§ WORK ORDER
Give again the entries below exactly, beginning at the first line and ending at the line with "- I will give".

§ DATA FOR THIS TASK
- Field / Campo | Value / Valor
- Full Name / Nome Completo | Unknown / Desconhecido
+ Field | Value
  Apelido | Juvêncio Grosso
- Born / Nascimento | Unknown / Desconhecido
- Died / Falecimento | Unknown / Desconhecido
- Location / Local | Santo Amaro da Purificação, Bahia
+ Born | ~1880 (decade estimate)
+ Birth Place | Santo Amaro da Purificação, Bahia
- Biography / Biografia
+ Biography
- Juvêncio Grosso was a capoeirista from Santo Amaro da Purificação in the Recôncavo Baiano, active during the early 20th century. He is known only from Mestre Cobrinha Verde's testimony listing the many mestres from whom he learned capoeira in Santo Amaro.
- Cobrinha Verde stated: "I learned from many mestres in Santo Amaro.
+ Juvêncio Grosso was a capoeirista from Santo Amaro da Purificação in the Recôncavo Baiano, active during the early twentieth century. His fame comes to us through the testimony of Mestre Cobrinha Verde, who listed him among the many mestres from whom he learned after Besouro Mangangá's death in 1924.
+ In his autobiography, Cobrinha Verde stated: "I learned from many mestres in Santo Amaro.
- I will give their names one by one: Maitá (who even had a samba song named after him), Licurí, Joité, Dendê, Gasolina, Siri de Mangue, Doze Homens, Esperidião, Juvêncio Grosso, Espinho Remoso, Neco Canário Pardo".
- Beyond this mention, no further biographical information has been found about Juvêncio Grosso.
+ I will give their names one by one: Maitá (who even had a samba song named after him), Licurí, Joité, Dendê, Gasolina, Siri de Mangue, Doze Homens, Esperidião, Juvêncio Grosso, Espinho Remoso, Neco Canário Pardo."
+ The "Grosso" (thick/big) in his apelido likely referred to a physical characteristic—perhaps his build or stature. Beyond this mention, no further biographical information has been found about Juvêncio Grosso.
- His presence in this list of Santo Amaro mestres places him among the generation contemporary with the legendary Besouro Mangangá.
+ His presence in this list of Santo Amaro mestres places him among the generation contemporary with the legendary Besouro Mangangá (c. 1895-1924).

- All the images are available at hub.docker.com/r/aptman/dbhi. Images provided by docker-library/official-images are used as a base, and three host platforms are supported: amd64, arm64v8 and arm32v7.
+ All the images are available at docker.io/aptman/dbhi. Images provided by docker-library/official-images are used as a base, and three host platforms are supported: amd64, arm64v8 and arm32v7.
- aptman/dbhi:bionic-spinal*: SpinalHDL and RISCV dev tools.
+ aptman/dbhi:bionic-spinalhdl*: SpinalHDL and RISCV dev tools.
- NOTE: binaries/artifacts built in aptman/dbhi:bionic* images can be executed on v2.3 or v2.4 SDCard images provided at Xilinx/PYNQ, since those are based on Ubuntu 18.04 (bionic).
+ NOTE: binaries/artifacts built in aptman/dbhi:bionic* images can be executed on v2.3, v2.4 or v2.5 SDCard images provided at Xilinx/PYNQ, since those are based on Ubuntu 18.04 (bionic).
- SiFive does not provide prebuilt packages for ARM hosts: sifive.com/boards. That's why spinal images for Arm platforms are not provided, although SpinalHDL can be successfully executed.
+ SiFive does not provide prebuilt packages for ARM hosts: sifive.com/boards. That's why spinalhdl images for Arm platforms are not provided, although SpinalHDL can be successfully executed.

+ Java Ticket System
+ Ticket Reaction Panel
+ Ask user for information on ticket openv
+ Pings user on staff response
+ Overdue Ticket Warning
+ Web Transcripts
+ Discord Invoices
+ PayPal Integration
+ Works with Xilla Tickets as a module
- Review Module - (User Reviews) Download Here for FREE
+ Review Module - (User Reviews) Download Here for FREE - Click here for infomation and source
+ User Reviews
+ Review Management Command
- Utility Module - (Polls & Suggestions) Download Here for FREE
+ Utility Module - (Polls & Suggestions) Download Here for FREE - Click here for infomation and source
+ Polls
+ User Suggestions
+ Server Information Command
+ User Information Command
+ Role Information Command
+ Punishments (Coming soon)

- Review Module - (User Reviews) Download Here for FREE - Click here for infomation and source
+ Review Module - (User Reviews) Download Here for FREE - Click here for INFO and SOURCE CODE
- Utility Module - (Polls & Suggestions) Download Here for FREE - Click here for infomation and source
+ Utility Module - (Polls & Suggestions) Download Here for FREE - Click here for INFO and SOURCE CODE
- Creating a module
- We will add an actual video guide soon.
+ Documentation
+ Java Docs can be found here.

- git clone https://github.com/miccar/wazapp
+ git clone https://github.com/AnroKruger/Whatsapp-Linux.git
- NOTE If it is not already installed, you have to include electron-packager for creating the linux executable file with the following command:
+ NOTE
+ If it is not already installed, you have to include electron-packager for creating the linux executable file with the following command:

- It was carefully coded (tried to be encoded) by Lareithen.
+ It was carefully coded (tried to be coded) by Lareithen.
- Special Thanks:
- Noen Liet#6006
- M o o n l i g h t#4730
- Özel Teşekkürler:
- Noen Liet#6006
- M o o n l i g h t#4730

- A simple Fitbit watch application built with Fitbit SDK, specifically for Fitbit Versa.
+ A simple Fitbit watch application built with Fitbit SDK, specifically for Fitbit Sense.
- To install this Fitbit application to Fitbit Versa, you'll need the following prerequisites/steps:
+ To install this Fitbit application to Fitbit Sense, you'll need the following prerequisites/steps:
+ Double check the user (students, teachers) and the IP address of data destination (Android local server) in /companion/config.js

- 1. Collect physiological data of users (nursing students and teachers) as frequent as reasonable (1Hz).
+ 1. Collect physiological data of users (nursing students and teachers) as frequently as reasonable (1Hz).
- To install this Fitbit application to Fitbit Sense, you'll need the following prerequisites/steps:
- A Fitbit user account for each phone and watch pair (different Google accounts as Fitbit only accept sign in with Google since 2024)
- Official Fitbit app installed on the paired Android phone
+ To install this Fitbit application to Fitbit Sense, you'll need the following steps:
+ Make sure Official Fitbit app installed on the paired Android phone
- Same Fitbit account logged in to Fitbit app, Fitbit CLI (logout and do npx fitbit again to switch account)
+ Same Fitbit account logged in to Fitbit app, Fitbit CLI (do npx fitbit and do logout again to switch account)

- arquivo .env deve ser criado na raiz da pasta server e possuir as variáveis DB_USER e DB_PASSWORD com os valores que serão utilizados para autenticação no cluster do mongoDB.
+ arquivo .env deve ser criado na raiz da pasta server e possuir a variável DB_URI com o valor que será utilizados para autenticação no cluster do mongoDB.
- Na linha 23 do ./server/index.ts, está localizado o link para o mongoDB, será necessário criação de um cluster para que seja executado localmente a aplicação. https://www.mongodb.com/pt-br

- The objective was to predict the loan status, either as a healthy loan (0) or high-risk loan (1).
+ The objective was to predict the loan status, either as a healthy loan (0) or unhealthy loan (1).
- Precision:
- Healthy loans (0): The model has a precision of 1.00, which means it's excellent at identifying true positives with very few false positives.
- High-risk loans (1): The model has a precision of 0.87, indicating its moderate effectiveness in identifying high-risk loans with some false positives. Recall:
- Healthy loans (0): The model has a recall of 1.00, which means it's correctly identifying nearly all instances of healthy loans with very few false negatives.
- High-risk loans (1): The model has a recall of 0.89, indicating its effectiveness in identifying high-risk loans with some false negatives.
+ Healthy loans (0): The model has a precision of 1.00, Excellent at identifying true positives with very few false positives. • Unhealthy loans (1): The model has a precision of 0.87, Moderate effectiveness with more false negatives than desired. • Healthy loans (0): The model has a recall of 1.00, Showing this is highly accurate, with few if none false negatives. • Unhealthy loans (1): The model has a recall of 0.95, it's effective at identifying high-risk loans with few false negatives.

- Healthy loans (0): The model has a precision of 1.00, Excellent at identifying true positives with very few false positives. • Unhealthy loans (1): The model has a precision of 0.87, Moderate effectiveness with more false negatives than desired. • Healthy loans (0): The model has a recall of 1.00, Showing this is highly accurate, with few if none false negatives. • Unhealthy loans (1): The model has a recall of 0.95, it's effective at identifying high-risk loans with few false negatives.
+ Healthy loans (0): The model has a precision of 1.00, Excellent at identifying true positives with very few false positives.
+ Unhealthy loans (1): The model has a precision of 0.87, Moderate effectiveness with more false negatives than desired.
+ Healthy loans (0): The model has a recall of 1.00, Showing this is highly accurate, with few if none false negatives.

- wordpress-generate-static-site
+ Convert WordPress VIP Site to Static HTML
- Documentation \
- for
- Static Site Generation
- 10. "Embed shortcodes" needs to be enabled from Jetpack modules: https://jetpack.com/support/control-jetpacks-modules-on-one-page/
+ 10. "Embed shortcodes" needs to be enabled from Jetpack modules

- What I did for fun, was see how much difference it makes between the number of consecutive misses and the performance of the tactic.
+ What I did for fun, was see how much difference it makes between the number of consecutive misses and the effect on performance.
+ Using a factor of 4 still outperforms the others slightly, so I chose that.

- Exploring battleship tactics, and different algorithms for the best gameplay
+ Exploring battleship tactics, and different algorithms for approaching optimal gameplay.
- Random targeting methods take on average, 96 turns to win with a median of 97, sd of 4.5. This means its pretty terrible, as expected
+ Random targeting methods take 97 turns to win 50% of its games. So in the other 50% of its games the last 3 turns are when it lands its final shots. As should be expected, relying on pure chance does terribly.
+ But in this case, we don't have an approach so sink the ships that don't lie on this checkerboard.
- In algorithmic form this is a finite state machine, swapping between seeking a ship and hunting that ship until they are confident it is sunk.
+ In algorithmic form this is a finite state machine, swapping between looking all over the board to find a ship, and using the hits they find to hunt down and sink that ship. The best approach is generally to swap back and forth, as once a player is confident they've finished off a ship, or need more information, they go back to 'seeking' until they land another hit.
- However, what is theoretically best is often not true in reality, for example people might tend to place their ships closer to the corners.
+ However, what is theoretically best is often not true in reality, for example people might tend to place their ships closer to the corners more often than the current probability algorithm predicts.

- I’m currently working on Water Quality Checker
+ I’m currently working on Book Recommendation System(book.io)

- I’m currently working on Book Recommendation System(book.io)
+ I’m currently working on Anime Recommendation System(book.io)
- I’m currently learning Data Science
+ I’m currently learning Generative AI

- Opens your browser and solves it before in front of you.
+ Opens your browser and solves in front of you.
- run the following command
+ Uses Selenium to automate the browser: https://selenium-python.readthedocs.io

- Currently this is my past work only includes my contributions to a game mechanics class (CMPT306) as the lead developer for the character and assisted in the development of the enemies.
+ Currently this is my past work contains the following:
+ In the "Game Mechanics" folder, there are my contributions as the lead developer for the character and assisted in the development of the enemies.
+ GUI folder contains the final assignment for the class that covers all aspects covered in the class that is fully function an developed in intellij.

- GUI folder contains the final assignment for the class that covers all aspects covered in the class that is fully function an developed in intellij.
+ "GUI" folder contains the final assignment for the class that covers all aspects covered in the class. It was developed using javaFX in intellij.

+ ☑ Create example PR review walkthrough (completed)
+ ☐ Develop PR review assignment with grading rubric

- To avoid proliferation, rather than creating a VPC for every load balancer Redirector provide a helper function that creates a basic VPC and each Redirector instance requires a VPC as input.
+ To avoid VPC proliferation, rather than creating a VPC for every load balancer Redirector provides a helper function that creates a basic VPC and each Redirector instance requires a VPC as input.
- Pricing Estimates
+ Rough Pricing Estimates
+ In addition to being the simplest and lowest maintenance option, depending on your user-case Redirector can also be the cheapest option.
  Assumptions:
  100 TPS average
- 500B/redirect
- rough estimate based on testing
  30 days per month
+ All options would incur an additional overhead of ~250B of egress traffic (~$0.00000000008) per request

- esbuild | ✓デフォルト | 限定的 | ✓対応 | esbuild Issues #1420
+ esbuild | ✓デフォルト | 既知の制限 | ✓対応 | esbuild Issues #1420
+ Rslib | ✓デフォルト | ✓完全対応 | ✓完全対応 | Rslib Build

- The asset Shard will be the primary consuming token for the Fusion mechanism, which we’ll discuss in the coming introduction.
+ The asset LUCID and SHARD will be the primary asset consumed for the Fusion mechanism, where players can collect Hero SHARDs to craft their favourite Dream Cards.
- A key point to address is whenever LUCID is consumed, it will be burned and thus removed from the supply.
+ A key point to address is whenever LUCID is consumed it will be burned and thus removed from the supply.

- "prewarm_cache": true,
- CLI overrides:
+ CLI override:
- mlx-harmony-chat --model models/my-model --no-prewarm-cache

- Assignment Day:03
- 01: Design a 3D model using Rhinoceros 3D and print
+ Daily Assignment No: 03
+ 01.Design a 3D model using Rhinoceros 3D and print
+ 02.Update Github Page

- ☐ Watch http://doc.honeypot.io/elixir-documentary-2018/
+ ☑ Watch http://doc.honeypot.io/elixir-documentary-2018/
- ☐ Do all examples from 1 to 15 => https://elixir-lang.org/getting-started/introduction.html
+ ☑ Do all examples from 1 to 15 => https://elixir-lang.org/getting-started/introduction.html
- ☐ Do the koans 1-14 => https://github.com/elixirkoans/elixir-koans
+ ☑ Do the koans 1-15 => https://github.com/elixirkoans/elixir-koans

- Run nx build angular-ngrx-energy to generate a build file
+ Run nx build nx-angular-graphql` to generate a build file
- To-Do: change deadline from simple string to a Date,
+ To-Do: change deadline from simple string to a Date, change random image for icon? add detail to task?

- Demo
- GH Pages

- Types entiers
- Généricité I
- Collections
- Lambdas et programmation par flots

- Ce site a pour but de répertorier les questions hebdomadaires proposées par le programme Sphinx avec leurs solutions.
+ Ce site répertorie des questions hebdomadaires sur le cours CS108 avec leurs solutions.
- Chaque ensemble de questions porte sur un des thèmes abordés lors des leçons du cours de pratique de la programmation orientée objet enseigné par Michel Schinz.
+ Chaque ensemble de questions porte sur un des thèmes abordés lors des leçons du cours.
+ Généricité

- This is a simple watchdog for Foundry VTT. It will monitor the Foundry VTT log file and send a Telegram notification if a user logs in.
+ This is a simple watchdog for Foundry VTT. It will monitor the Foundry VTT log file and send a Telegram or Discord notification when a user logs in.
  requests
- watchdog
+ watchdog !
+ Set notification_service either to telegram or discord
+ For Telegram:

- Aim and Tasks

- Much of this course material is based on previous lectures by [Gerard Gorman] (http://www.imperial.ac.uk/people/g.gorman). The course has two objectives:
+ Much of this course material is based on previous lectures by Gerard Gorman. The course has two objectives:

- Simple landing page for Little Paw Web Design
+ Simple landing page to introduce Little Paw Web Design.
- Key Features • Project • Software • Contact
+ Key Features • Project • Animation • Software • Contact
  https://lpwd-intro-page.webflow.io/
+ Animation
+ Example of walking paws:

§ RESPONSE
- Field / Campo | Value / Valor
- Full Name / Nome Completo | Unknown / Desconhecido
+ Field | Value
  Apelido | Juvêncio Grosso
- Born / Nascimento | Unknown / Desconhecido
- Died / Falecimento | Unknown / Desconhecido
- Location / Local | Santo Amaro da Purificação, Bahia
+ Born | ~1880 (decade estimate)
+ Birth Place | Santo Amaro da Purificação, Bahia
- Biography / Biografia
+ Biography
- Juvêncio Grosso was a capoeirista from Santo Amaro da Purificação in the Recôncavo Baiano, active during the early 20th century. He is known only from Mestre Cobrinha Verde's testimony listing the many mestres from whom he learned capoeira in Santo Amaro.
- Cobrinha Verde stated: "I learned from many mestres in Santo Amaro.
+ Juvêncio Grosso was a capoeirista from Santo Amaro da Purificação in the Recôncavo Baiano, active during the early twentieth century. His fame comes to us through the testimony of Mestre Cobrinha Verde, who listed him among the many mestres from whom he learned after Besouro Mangangá's death in 1924.
+ In his autobiography, Cobrinha Verde stated: "I learned from many mestres in Santo Amaro.
- I will give their names one by one: Maitá (who even had a samba song named after him), Licurí, Joité, Dendê, Gasolina, Siri de Mangue, Doze Homens, Esperidião, Juvêncio Grosso, Espinho Remoso, Neco Canário Pardo".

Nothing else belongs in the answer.